It was exactly a year ago when I had seriously considered meeting a therapist. A month away from turning 18, I was the cliché emotional mess of an average teenager who loved to believe that he was a special snow flake. I was drowned in self-pity and struggling in a sea of insecurities like every other teenager. I still had the courage to believe there was some amount of special in me but much too often doubts would creep up about my own self-worth. I never really met a therapist but found a medium to lay bare my raw emotions.
I have always suffered from a terribly low self-esteem. I have had many friends over times that have been kind enough to hear me out and let me vent myself out to them. But my inconsistent self-esteem has made sure that all my friendships based on trust and affection has been broken. You know you suffer from really low self-esteem when you think nervously about whether your friend is interested in hearing you out or when you feel apologetic about writing yet another post about depression. Your mind is constantly saying to you “What makes you think they’re even interested?”. Writing allows me to break free from the shackles of low self-esteem and showcase my true inner self without the constant pecking from my brain about not being good enough. When I read articles and poems written by me, I always feel it is me exploring my flaws and gaining a therapeutic release from them.
Since childhood if there is one thing about my life that I would like to change it is the fact that I have never been able to unleash myself. I have always felt like a wild animal tied to a chain and every time I try to escape, the leash tightens around my neck.

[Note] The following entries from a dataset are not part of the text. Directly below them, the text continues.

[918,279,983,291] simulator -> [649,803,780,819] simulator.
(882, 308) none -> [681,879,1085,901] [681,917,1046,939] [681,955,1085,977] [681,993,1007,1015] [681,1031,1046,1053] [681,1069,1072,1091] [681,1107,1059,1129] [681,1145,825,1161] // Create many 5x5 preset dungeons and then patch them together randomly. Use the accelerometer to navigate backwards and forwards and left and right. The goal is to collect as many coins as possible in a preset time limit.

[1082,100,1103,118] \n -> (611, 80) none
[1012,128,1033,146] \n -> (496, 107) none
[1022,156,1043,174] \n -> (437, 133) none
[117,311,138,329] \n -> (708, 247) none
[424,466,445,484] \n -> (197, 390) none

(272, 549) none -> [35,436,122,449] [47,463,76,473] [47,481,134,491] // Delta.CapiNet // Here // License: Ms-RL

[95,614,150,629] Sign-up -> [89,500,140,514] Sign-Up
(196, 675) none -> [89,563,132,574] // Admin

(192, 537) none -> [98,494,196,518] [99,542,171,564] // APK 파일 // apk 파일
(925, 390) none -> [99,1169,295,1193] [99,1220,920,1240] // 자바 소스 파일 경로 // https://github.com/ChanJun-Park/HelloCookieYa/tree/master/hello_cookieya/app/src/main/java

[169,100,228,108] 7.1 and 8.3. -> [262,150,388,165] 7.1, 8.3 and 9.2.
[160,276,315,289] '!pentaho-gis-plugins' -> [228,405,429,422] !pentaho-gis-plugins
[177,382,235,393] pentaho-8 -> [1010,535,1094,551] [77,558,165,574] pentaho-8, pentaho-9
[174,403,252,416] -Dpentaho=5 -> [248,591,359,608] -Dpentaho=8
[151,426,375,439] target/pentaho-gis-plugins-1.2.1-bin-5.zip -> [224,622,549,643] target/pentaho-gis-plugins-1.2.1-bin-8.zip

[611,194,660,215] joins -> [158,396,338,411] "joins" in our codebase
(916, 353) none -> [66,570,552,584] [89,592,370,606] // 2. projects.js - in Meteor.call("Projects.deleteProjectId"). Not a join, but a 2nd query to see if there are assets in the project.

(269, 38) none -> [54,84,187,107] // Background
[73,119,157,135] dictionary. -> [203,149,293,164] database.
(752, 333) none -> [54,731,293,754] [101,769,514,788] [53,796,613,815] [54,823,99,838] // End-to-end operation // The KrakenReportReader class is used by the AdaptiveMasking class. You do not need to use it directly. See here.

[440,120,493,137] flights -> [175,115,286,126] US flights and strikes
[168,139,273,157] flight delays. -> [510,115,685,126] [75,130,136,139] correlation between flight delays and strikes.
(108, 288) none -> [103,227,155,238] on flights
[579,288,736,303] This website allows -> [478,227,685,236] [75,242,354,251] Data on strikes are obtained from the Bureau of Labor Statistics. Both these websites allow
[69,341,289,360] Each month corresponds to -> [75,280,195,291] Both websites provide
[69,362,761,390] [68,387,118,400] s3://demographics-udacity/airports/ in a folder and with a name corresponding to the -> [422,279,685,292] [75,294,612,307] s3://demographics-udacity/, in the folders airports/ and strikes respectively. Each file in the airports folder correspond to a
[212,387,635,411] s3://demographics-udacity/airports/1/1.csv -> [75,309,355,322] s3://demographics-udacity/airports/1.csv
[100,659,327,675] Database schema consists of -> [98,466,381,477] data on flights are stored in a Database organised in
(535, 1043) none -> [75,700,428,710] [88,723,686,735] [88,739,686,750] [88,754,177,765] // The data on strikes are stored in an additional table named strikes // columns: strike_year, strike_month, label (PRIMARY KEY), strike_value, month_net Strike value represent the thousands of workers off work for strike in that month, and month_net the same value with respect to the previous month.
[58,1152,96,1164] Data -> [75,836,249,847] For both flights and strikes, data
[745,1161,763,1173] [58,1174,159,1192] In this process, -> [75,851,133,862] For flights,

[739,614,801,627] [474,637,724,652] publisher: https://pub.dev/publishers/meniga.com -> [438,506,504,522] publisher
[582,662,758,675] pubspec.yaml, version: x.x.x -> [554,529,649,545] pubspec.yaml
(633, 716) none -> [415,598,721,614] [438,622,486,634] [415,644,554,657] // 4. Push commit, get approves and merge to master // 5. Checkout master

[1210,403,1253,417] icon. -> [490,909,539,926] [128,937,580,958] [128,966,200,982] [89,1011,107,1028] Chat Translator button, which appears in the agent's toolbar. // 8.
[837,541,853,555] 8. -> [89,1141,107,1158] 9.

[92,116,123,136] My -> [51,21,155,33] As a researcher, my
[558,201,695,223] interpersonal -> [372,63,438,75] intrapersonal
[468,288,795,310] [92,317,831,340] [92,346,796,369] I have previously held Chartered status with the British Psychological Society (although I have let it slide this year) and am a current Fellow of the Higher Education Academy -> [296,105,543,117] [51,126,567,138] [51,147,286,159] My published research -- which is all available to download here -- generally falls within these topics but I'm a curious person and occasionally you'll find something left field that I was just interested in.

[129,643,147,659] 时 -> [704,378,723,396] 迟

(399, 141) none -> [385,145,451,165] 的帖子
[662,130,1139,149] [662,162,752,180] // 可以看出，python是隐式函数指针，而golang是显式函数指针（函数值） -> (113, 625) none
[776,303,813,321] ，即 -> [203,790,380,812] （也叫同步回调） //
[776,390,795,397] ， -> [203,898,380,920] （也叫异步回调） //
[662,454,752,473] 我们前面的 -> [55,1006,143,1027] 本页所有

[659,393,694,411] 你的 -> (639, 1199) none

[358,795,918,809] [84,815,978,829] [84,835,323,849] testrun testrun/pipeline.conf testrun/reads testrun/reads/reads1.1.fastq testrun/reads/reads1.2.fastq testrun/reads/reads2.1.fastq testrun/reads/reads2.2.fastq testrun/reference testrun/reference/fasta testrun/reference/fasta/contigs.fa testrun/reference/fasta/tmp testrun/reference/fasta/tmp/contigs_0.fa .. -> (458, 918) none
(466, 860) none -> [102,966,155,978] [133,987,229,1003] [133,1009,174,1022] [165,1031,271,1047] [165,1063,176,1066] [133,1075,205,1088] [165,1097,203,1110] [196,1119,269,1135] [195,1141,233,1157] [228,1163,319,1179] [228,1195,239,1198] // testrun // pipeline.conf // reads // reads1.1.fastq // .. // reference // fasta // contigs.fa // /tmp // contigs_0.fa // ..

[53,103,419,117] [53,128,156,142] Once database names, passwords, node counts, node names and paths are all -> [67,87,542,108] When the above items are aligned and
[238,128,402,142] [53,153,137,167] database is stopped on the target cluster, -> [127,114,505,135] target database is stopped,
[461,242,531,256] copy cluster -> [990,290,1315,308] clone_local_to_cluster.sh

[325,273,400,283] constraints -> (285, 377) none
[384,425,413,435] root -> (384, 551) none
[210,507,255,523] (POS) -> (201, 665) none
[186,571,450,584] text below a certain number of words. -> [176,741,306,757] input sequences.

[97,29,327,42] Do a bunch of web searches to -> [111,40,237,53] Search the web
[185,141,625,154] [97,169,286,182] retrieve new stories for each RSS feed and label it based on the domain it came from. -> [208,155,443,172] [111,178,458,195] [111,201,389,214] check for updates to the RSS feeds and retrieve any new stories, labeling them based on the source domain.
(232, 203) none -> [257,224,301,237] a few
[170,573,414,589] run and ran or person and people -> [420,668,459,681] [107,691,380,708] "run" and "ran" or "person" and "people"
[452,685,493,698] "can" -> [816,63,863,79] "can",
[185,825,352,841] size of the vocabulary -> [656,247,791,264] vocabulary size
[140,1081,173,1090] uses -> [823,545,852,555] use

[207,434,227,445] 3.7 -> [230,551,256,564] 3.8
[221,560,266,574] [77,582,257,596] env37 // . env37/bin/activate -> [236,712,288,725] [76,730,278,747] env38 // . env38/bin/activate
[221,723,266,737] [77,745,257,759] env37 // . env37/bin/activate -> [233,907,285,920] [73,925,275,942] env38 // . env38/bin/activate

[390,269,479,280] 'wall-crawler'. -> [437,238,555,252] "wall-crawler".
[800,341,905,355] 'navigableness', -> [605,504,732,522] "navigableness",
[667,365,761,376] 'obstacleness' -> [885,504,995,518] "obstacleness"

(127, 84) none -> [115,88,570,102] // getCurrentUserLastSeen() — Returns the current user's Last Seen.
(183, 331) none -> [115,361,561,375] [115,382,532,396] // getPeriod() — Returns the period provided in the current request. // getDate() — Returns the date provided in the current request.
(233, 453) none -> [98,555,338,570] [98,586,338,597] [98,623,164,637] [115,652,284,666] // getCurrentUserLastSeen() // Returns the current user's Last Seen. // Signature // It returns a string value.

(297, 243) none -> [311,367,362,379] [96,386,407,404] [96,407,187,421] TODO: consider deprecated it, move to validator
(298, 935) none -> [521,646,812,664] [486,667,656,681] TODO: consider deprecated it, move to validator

I have suffered too long from this suffocation. I have had too many moments of suppressed anger. I have had too many internal battles trying to decide whether I should give in to a crowd that I am a complete stranger to, or shoot my middle finger to the sky and be the rebel I have always dreamt of being.
Writing gives me that canvas I so long for to let out the bottled up shit inside me. It is supreme catharsis for me. It’s where I am the king and the lone warrior fighting imaginary battles that I regret not having fought, it’s where the bloodlust takes over and I reveal the beast of carnage that has always resided in me. Writing gives me the freedom to not care about damaging any reputation. It opens the gateway to my dream world, where I live as I please with no expectations, or the baggage of guilt, of misunderstanding and disappointments. It’s the world where I no longer have to prove myself as being ‘up-to-the-standards’ of monkeys who have no significance whatsoever in my life. Heck, it’s the world where stupidity is condemned and hypocrites are slaughtered.
As a child I always preferred to play by myself. I loved being alone and played my own little games, I would fantasize I were a king or an actor of a film or a singer in a huge concert. As an adult, writing gives me the license to be what I want to be. I, as a writer, am a creator and puppeteer of whatever I wish to create. It might be a gothic king or a dark warlord; I play the master and not a mediocre student with subdued flamboyance. The game is mine and I rule this playground.
I have always wished to be exiled from this world and spend a day alone, by myself and left with my own thoughts. I would love to sit and contemplate and jot down my thoughts no matter how dark, vulgar or disturbing they turn out to be. Without having realised it, I believe writing has gotten me close to fulfilling that fantasy because when I sit to write a poem or an essay I lose myself into my own mental space and my physical being becomes irrelevant. It is a meditation of sorts, or maybe a spiritual journey but it is not guided by norms created by stupid conformists. I float silently in that mental space, surrounded by an infinite dreamy visuals and the peace I have always longed for.